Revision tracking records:
::::::

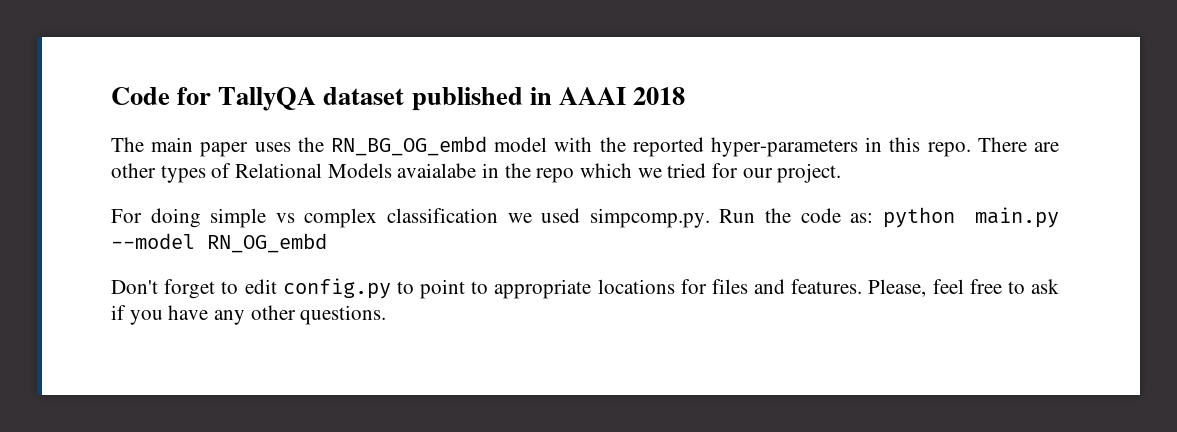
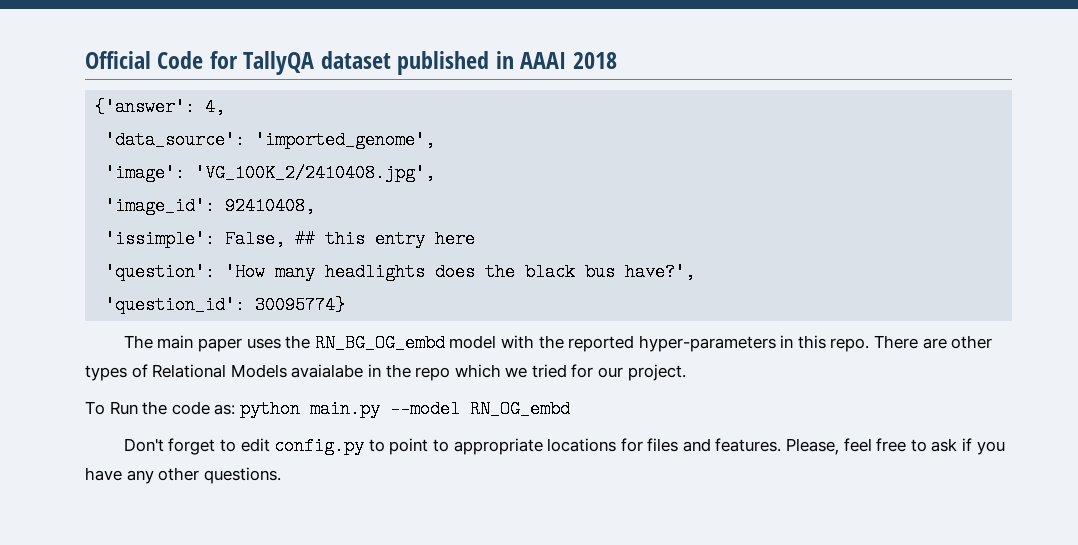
(111, 96) none -> [85,51,151,69] Official
(686, 96) none -> [95,98,226,116] [105,131,436,149] [105,164,436,182] [105,197,316,215] [105,230,476,248] [105,263,696,281] [105,296,346,314] // {'answer': 4, // 'data_source': 'imported_genome', // 'image': 'VG_100K_2/2410408.jpg', // 'image_id': 92410408, // 'issimple': False, ## this entry here // 'question': 'How many headlights does the black bus have?', // 'question_id': 30095774}
[111,208,710,228] For doing simple vs complex classification we used simpcomp.py. -> [85,401,105,415] To

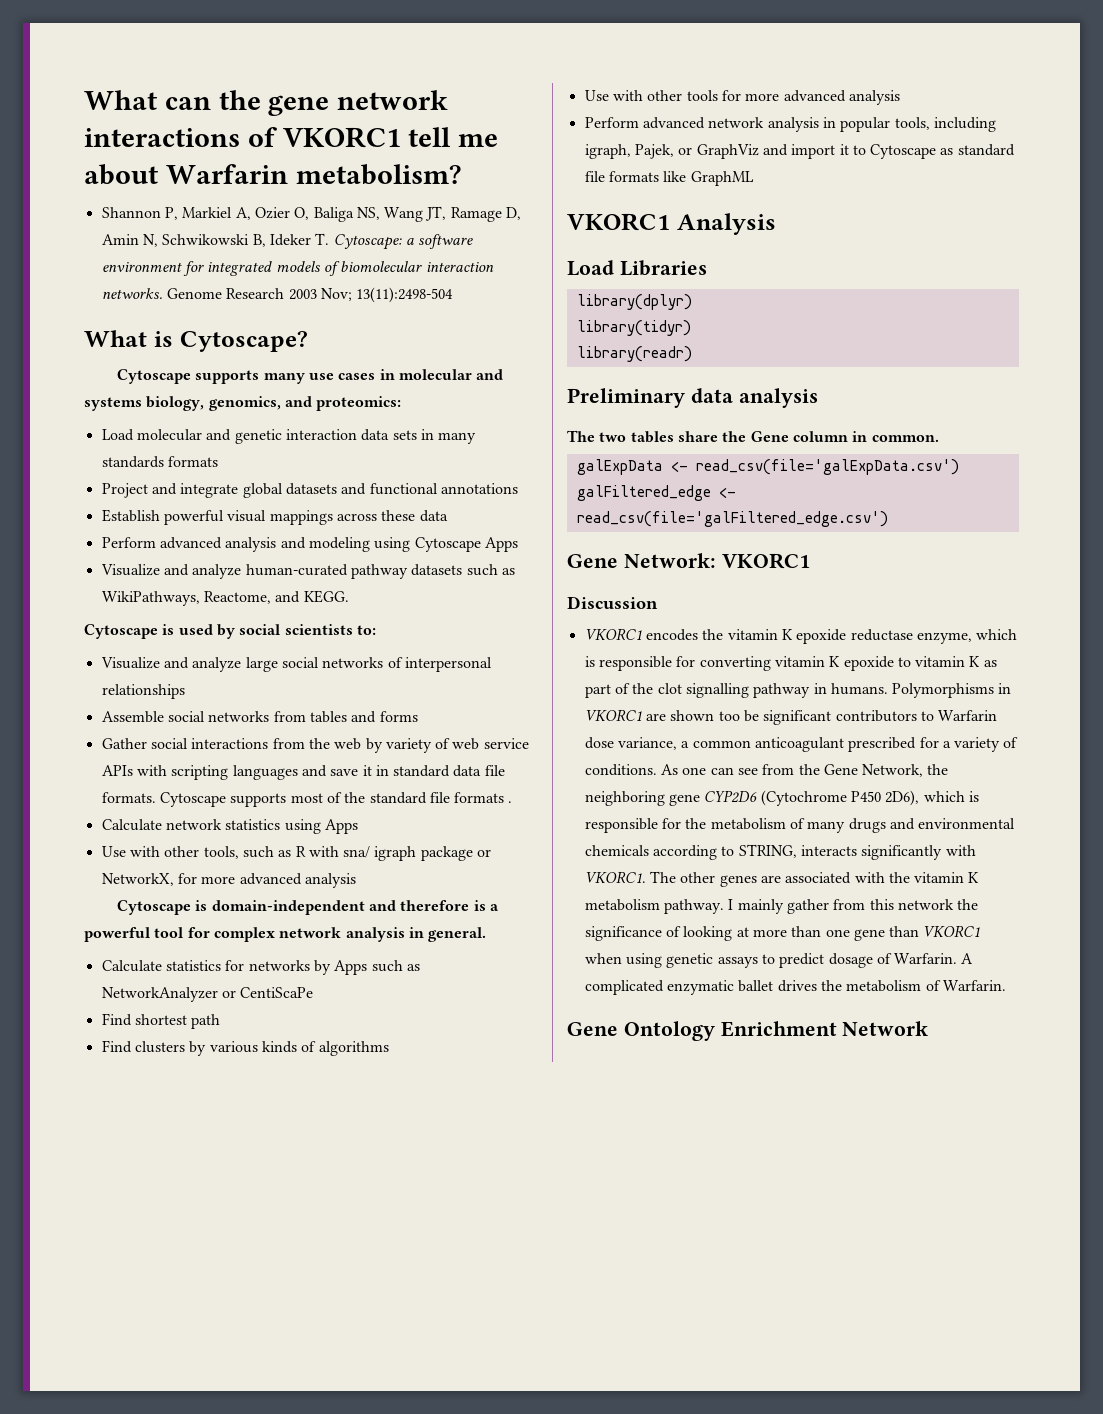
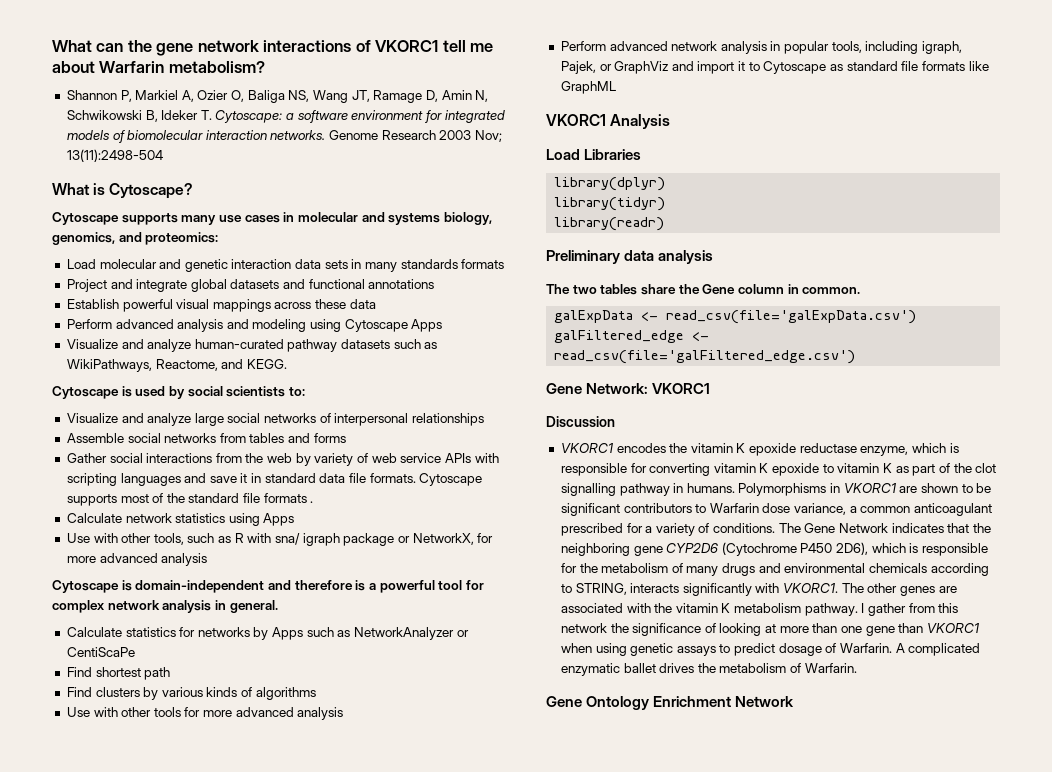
[718,711,740,721] too -> [961,484,973,493] to
[660,764,924,777] As one can see from the Gene Network, -> [778,523,970,533] The Gene Network indicates that
[737,899,784,914] mainly -> (865, 608) none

::::::

EXERCISE
An exact copy of all the entries is required, and it must contain no pictures.

ANSWER BOX
(111, 96) none -> [85,51,151,69] Official
(686, 96) none -> [95,98,226,116] [105,131,436,149] [105,164,436,182] [105,197,316,215] [105,230,476,248] [105,263,696,281] [105,296,346,314] // {'answer': 4, // 'data_source': 'imported_genome', // 'image': 'VG_100K_2/2410408.jpg', // 'image_id': 92410408, // 'issimple': False, ## this entry here // 'question': 'How many headlights does the black bus have?', // 'question_id': 30095774}
[111,208,710,228] For doing simple vs complex classification we used simpcomp.py. -> [85,401,105,415] To

[718,711,740,721] too -> [961,484,973,493] to
[660,764,924,777] As one can see from the Gene Network, -> [778,523,970,533] The Gene Network indicates that
[737,899,784,914] mainly -> (865, 608) none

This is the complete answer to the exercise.